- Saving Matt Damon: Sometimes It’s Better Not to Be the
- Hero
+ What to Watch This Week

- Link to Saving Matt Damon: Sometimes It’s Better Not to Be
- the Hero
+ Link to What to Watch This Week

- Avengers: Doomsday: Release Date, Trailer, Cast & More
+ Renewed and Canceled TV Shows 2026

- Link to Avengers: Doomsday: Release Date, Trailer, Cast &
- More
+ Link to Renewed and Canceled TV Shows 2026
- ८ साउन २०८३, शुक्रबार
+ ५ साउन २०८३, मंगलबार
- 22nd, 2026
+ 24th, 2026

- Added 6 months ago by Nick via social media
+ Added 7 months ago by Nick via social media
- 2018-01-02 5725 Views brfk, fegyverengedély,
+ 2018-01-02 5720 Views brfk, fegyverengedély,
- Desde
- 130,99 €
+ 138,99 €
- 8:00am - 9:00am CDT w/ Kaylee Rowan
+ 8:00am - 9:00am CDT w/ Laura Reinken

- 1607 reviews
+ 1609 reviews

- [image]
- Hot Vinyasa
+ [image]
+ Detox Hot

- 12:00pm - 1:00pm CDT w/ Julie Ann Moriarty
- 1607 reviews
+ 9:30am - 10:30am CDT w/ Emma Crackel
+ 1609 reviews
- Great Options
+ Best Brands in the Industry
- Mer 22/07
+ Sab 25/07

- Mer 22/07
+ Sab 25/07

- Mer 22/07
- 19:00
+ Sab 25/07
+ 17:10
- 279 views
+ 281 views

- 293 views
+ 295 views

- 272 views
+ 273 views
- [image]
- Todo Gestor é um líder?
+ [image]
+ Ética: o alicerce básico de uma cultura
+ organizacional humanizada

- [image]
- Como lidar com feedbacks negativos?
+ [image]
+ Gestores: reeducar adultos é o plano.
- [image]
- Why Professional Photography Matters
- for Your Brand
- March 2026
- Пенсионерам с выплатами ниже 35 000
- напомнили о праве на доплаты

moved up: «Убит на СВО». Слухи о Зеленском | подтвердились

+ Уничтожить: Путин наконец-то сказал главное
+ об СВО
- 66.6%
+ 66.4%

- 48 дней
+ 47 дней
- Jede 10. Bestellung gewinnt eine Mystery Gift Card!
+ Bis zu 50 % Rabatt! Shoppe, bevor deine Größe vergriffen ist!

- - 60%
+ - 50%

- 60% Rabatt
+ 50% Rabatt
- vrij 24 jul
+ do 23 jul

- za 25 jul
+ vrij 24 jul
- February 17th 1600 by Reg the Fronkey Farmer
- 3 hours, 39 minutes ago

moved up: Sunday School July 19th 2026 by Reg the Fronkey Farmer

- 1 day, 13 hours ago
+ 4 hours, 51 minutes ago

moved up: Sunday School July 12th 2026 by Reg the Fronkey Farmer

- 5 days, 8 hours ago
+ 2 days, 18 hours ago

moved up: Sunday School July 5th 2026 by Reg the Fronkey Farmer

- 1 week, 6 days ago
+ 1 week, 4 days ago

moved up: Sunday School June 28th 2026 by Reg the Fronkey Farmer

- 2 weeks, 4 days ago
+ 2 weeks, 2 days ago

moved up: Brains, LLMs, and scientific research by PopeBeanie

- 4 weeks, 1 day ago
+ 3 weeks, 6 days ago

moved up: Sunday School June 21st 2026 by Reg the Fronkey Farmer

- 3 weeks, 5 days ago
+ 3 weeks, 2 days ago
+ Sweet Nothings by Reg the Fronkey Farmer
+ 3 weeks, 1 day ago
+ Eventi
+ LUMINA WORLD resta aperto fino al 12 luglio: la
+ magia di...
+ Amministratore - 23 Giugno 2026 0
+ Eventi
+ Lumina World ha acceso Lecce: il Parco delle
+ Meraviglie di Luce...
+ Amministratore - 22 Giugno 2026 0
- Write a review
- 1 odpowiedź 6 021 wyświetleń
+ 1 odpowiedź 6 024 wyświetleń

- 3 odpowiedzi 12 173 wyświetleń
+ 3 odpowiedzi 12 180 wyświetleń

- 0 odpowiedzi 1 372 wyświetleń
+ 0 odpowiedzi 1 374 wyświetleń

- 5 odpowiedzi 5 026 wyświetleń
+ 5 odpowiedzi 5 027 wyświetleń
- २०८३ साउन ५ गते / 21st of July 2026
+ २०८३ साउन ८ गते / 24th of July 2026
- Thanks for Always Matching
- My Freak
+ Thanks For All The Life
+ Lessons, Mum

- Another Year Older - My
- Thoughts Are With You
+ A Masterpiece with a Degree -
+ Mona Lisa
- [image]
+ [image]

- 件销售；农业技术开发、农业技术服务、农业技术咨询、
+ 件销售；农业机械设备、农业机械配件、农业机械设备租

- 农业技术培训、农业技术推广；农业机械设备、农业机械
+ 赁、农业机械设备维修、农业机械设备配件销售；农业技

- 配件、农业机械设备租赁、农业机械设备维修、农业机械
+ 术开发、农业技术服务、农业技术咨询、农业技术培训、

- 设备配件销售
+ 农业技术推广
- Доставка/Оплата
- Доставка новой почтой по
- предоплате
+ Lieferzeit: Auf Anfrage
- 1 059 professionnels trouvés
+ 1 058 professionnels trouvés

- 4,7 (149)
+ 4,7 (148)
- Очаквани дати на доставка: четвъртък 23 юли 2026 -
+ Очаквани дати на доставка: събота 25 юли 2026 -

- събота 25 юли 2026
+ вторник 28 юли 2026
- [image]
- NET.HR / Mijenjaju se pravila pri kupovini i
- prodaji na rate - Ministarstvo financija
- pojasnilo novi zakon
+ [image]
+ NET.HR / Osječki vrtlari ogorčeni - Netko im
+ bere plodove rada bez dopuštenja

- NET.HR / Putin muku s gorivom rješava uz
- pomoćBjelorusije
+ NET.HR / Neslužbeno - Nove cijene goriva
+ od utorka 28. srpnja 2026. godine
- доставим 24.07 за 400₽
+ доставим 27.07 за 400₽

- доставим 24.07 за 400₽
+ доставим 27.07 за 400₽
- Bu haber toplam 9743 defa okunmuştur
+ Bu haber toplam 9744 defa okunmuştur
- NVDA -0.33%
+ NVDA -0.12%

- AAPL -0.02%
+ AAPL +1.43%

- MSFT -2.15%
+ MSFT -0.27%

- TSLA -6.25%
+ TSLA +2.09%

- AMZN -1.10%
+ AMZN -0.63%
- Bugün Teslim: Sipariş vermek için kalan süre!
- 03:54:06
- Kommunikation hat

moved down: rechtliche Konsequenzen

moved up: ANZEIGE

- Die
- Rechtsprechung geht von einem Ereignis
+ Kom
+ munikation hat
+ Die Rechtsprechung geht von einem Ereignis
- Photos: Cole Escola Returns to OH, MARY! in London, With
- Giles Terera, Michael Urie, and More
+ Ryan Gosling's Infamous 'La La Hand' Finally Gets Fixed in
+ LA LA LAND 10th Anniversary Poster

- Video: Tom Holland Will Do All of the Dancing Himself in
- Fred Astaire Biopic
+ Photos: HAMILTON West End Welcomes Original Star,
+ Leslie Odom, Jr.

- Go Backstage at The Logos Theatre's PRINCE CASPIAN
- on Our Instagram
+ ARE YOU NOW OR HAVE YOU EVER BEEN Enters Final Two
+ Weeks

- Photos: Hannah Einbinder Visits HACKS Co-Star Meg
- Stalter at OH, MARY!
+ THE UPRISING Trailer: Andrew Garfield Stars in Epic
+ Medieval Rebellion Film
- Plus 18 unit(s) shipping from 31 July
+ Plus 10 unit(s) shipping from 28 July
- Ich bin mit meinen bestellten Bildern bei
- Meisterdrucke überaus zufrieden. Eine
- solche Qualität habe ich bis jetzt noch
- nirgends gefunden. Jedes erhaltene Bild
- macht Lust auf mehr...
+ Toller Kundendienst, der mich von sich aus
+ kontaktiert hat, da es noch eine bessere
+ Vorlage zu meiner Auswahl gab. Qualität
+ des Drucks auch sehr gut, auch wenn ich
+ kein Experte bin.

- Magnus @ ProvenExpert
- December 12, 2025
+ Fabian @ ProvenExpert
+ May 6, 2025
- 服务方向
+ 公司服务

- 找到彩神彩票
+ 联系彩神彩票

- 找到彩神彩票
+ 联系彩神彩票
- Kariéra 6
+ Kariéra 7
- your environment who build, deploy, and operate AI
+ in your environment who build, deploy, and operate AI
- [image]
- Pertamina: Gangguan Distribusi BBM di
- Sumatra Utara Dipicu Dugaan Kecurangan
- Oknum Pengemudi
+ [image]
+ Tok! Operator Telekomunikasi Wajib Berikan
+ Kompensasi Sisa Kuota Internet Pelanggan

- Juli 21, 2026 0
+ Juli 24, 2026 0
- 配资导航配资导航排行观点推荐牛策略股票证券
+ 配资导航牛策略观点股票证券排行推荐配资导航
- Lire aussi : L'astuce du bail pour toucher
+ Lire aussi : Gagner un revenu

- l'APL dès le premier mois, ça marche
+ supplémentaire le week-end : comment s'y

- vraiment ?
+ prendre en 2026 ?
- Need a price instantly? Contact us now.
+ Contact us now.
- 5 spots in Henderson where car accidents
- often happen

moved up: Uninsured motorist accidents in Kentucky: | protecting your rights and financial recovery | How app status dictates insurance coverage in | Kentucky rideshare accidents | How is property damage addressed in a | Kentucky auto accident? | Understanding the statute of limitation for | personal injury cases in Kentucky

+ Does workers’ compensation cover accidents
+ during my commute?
○ ○ ○ ○ ○ ○ ○
There is a run of lines above from the one with "- TSLA -6.25%" to the one with "auch wenn ich"; print exactly that run, both ends included, and nothing else.

- TSLA -6.25%
+ TSLA +2.09%

- AMZN -1.10%
+ AMZN -0.63%
- Bugün Teslim: Sipariş vermek için kalan süre!
- 03:54:06
- Kommunikation hat

moved down: rechtliche Konsequenzen

moved up: ANZEIGE

- Die
- Rechtsprechung geht von einem Ereignis
+ Kom
+ munikation hat
+ Die Rechtsprechung geht von einem Ereignis
- Photos: Cole Escola Returns to OH, MARY! in London, With
- Giles Terera, Michael Urie, and More
+ Ryan Gosling's Infamous 'La La Hand' Finally Gets Fixed in
+ LA LA LAND 10th Anniversary Poster

- Video: Tom Holland Will Do All of the Dancing Himself in
- Fred Astaire Biopic
+ Photos: HAMILTON West End Welcomes Original Star,
+ Leslie Odom, Jr.

- Go Backstage at The Logos Theatre's PRINCE CASPIAN
- on Our Instagram
+ ARE YOU NOW OR HAVE YOU EVER BEEN Enters Final Two
+ Weeks

- Photos: Hannah Einbinder Visits HACKS Co-Star Meg
- Stalter at OH, MARY!
+ THE UPRISING Trailer: Andrew Garfield Stars in Epic
+ Medieval Rebellion Film
- Plus 18 unit(s) shipping from 31 July
+ Plus 10 unit(s) shipping from 28 July
- Ich bin mit meinen bestellten Bildern bei
- Meisterdrucke überaus zufrieden. Eine
- solche Qualität habe ich bis jetzt noch
- nirgends gefunden. Jedes erhaltene Bild
- macht Lust auf mehr...
+ Toller Kundendienst, der mich von sich aus
+ kontaktiert hat, da es noch eine bessere
+ Vorlage zu meiner Auswahl gab. Qualität
+ des Drucks auch sehr gut, auch wenn ich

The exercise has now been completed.